### DATA TO EXAMINE
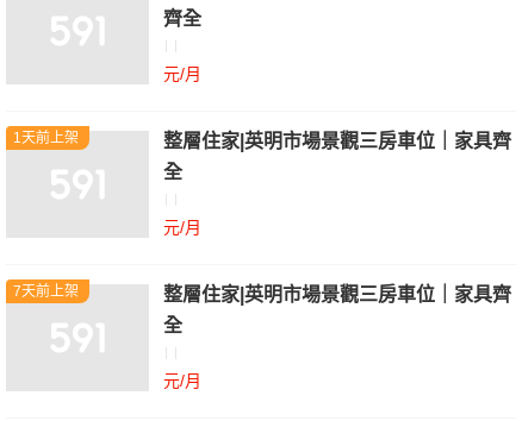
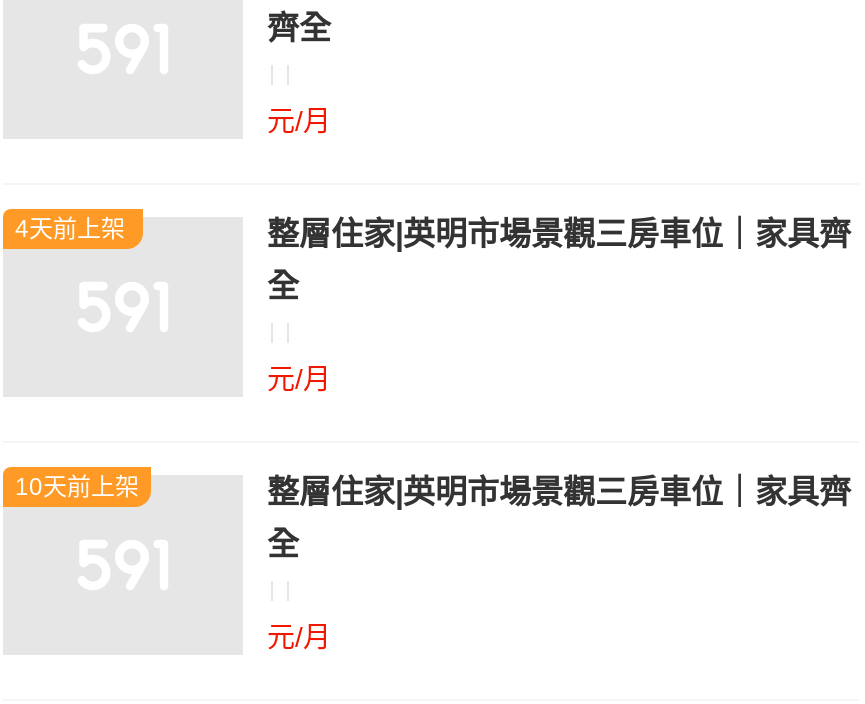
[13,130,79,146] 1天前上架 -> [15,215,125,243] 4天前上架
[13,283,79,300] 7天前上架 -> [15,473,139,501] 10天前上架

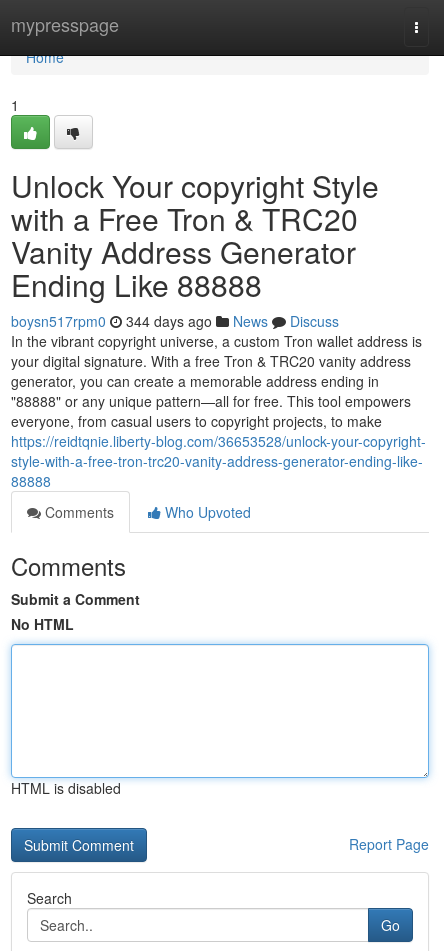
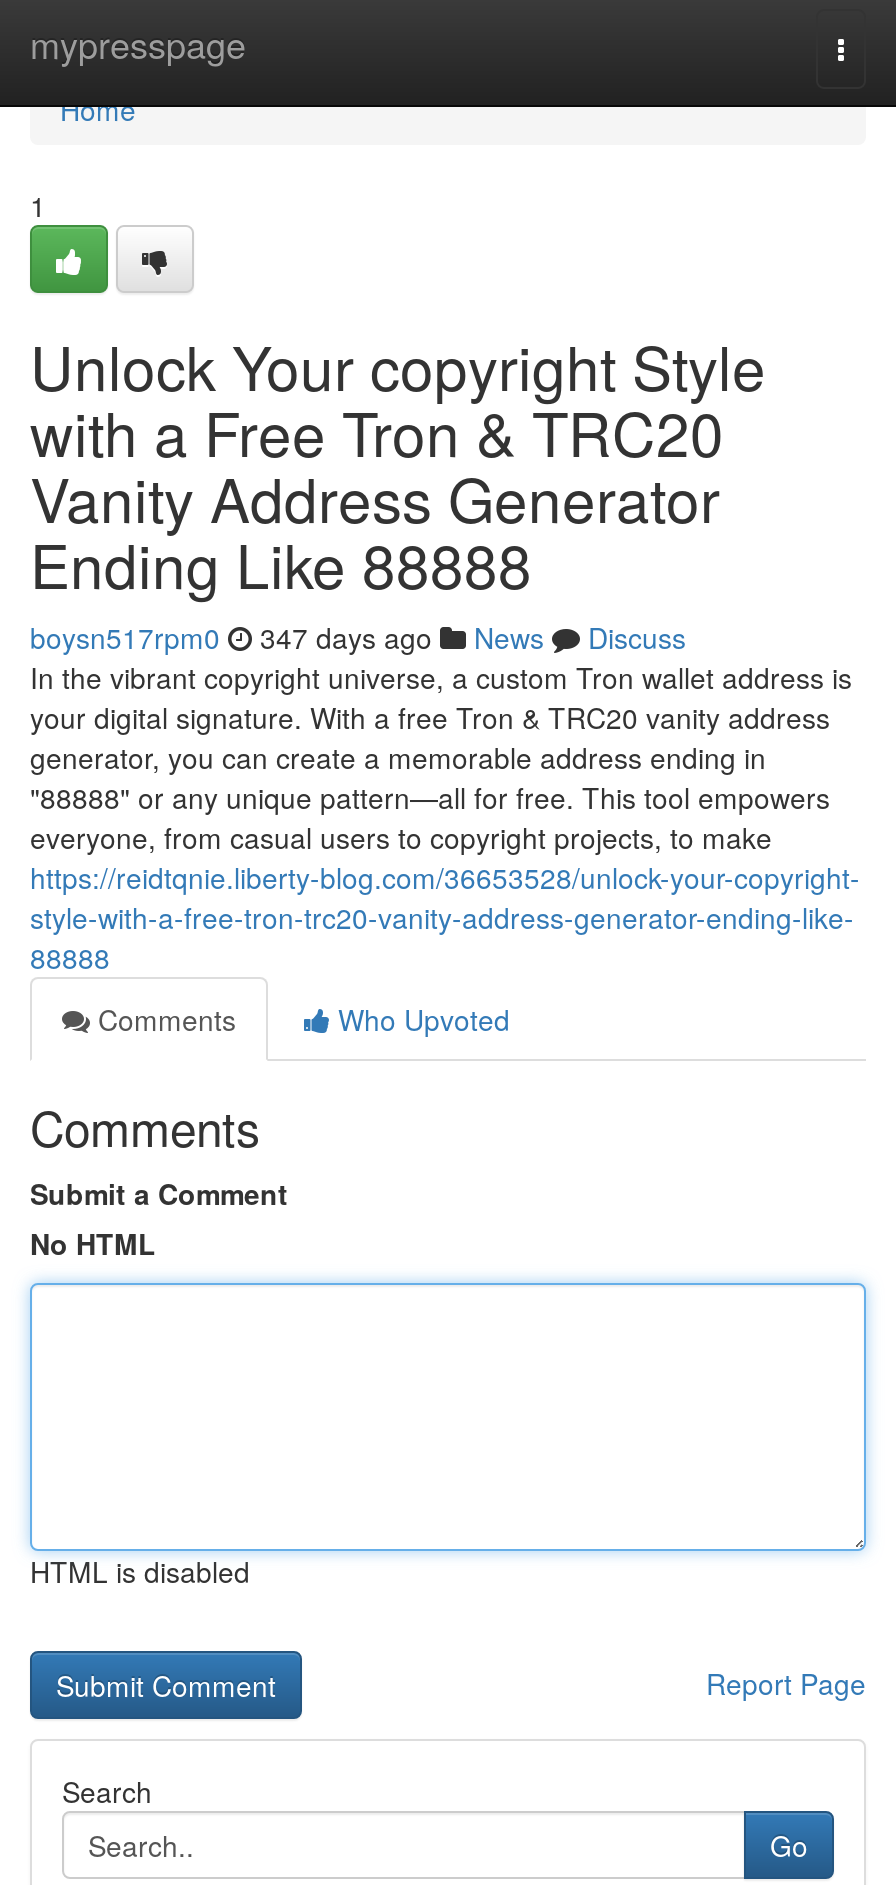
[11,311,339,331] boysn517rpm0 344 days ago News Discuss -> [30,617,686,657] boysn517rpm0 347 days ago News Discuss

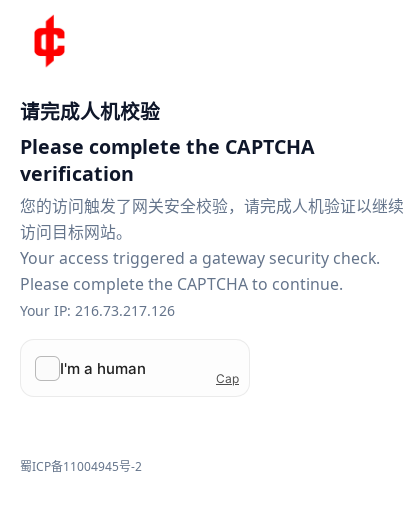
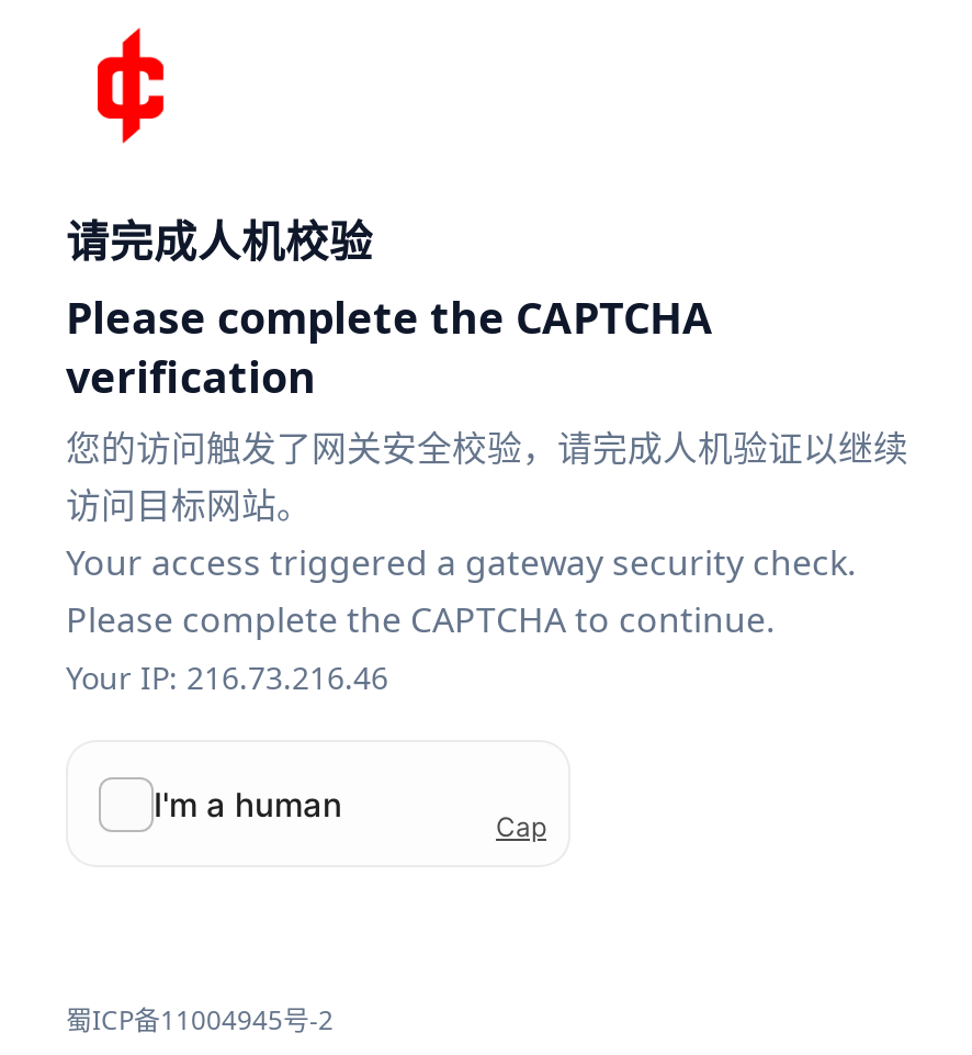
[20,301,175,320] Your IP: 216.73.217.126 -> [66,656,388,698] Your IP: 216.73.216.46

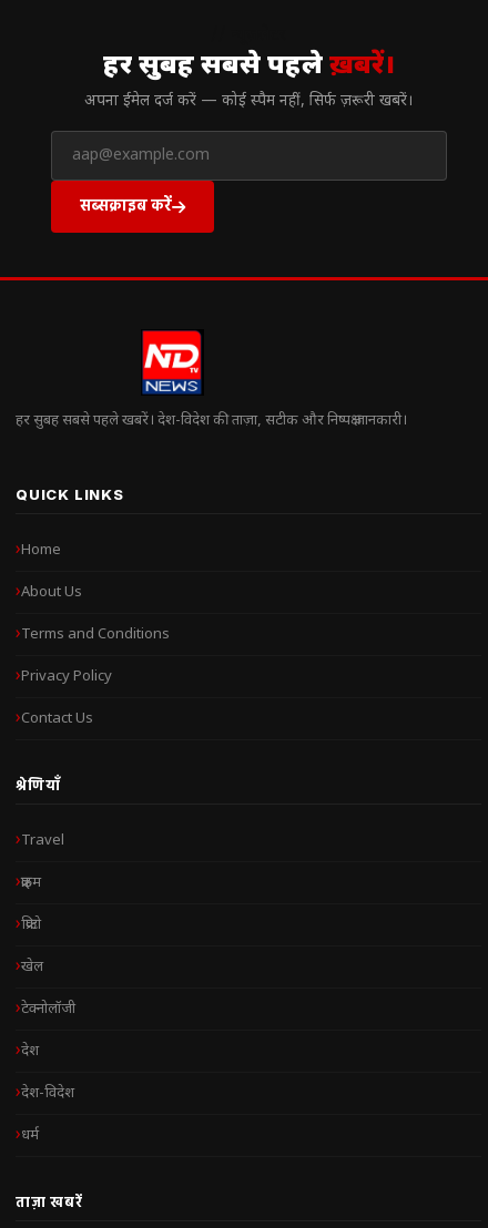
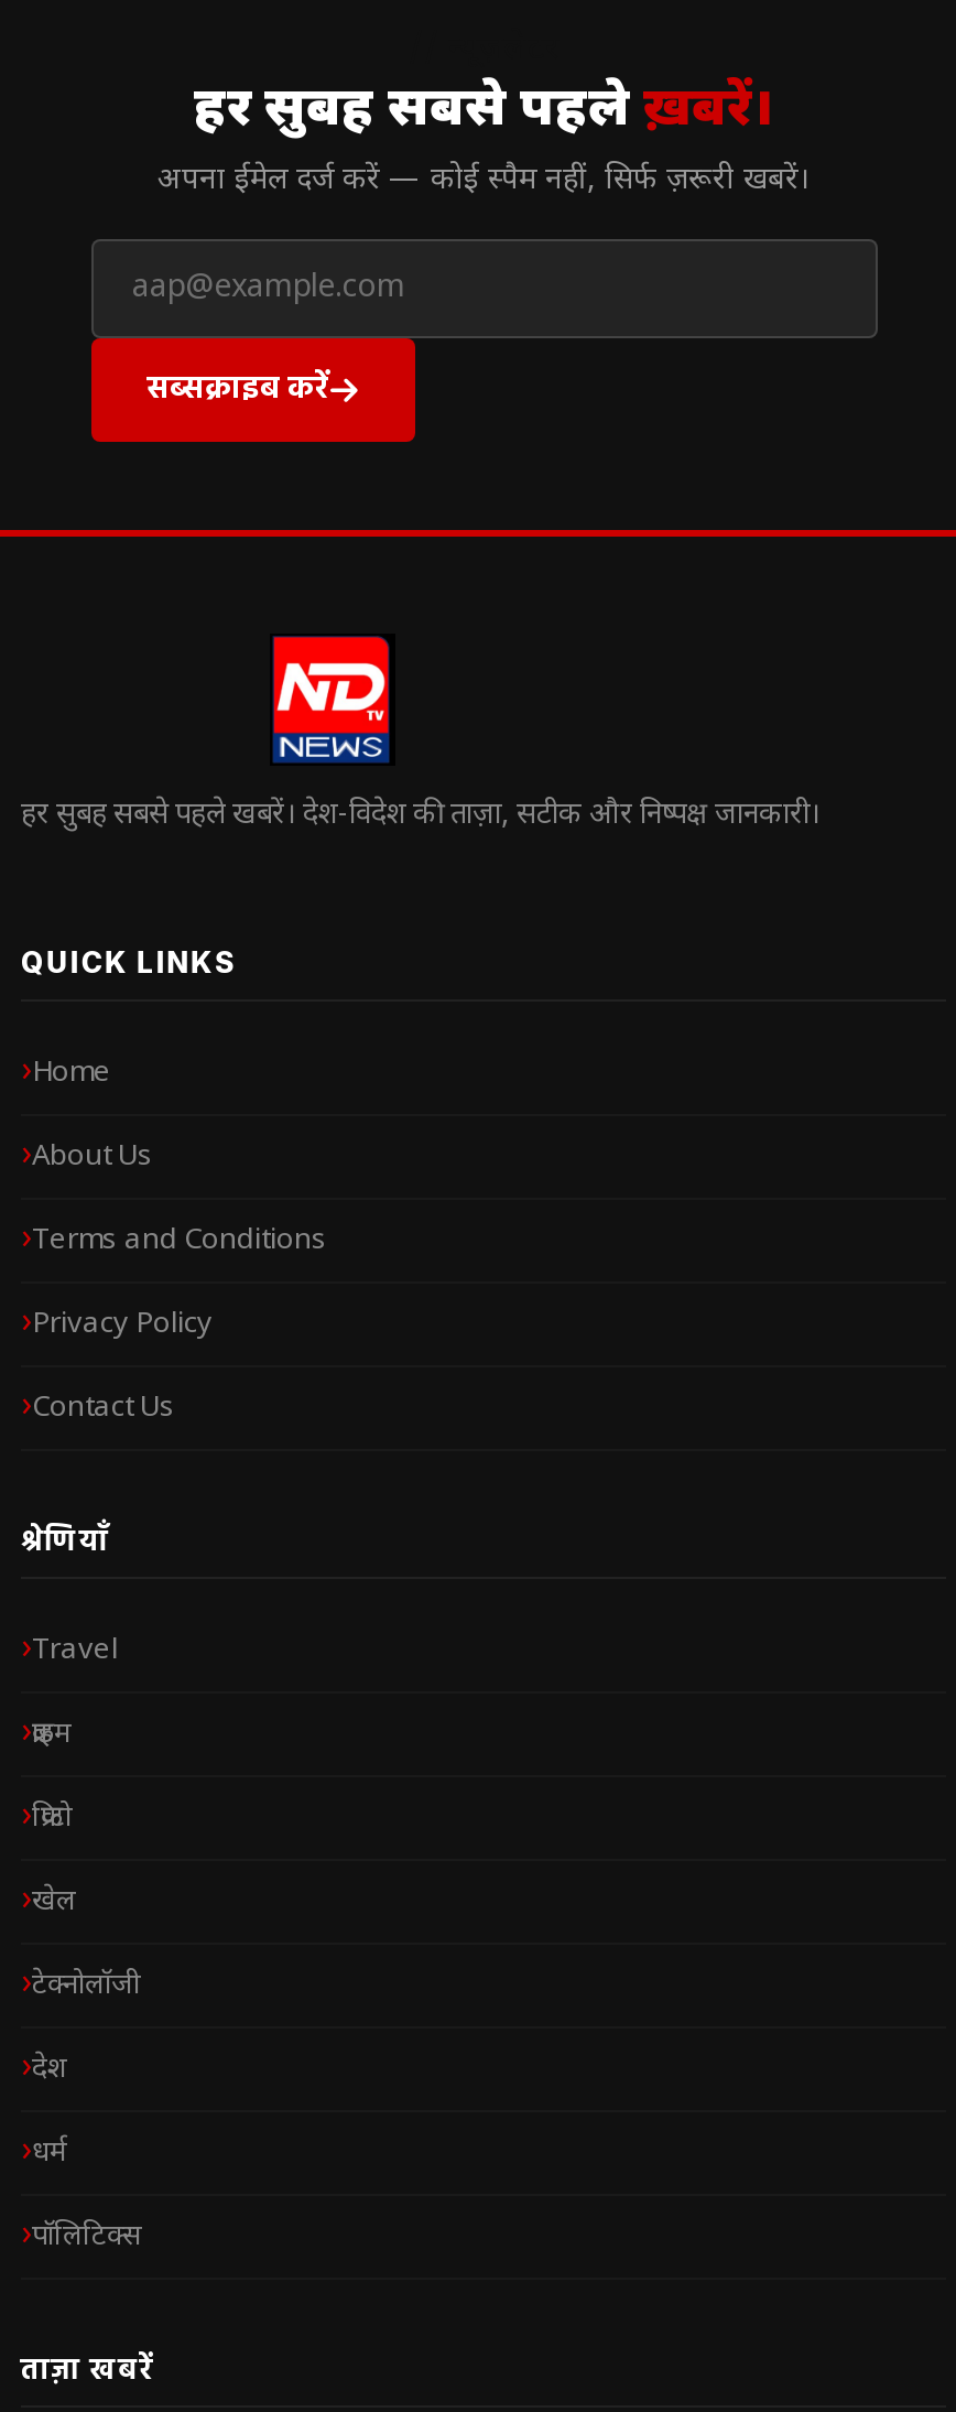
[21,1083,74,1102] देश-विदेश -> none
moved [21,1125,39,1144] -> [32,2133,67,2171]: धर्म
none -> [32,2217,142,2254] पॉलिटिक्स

### WORK ORDER
Although the entries contain pictures, copy everything else in them exactly.

### RESULT OF THE EXERCISE
[13,130,79,146] 1天前上架 -> [15,215,125,243] 4天前上架
[13,283,79,300] 7天前上架 -> [15,473,139,501] 10天前上架

[11,311,339,331] boysn517rpm0 344 days ago News Discuss -> [30,617,686,657] boysn517rpm0 347 days ago News Discuss

[20,301,175,320] Your IP: 216.73.217.126 -> [66,656,388,698] Your IP: 216.73.216.46

[21,1083,74,1102] देश-विदेश -> none
moved [21,1125,39,1144] -> [32,2133,67,2171]: धर्म
none -> [32,2217,142,2254] पॉलिटिक्स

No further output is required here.